Data section:
--- START ---

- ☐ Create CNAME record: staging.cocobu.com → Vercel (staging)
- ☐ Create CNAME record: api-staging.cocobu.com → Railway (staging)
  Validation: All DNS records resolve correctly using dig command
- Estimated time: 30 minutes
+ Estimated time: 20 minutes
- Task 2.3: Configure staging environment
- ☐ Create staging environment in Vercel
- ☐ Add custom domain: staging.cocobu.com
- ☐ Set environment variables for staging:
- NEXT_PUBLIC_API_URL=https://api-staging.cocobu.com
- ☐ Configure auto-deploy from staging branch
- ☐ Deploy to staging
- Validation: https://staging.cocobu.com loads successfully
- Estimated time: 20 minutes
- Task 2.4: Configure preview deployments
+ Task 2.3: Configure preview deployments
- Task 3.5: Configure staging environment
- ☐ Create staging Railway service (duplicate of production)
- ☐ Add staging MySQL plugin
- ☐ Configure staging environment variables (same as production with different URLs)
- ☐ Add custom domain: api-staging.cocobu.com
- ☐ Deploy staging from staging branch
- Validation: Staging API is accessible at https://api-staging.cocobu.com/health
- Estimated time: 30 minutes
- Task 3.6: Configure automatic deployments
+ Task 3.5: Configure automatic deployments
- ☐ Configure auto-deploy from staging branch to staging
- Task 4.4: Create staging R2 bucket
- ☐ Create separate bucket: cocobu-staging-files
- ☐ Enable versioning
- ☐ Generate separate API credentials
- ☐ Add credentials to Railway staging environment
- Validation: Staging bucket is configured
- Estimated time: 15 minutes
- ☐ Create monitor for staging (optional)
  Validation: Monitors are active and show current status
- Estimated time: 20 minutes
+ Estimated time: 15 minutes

--- END ---

Description of the task: With no line skipped, copy the entries exactly as written.

Solution:
- ☐ Create CNAME record: staging.cocobu.com → Vercel (staging)
- ☐ Create CNAME record: api-staging.cocobu.com → Railway (staging)
  Validation: All DNS records resolve correctly using dig command
- Estimated time: 30 minutes
+ Estimated time: 20 minutes
- Task 2.3: Configure staging environment
- ☐ Create staging environment in Vercel
- ☐ Add custom domain: staging.cocobu.com
- ☐ Set environment variables for staging:
- NEXT_PUBLIC_API_URL=https://api-staging.cocobu.com
- ☐ Configure auto-deploy from staging branch
- ☐ Deploy to staging
- Validation: https://staging.cocobu.com loads successfully
- Estimated time: 20 minutes
- Task 2.4: Configure preview deployments
+ Task 2.3: Configure preview deployments
- Task 3.5: Configure staging environment
- ☐ Create staging Railway service (duplicate of production)
- ☐ Add staging MySQL plugin
- ☐ Configure staging environment variables (same as production with different URLs)
- ☐ Add custom domain: api-staging.cocobu.com
- ☐ Deploy staging from staging branch
- Validation: Staging API is accessible at https://api-staging.cocobu.com/health
- Estimated time: 30 minutes
- Task 3.6: Configure automatic deployments
+ Task 3.5: Configure automatic deployments
- ☐ Configure auto-deploy from staging branch to staging
- Task 4.4: Create staging R2 bucket
- ☐ Create separate bucket: cocobu-staging-files
- ☐ Enable versioning
- ☐ Generate separate API credentials
- ☐ Add credentials to Railway staging environment
- Validation: Staging bucket is configured
- Estimated time: 15 minutes
- ☐ Create monitor for staging (optional)
  Validation: Monitors are active and show current status
- Estimated time: 20 minutes
+ Estimated time: 15 minutes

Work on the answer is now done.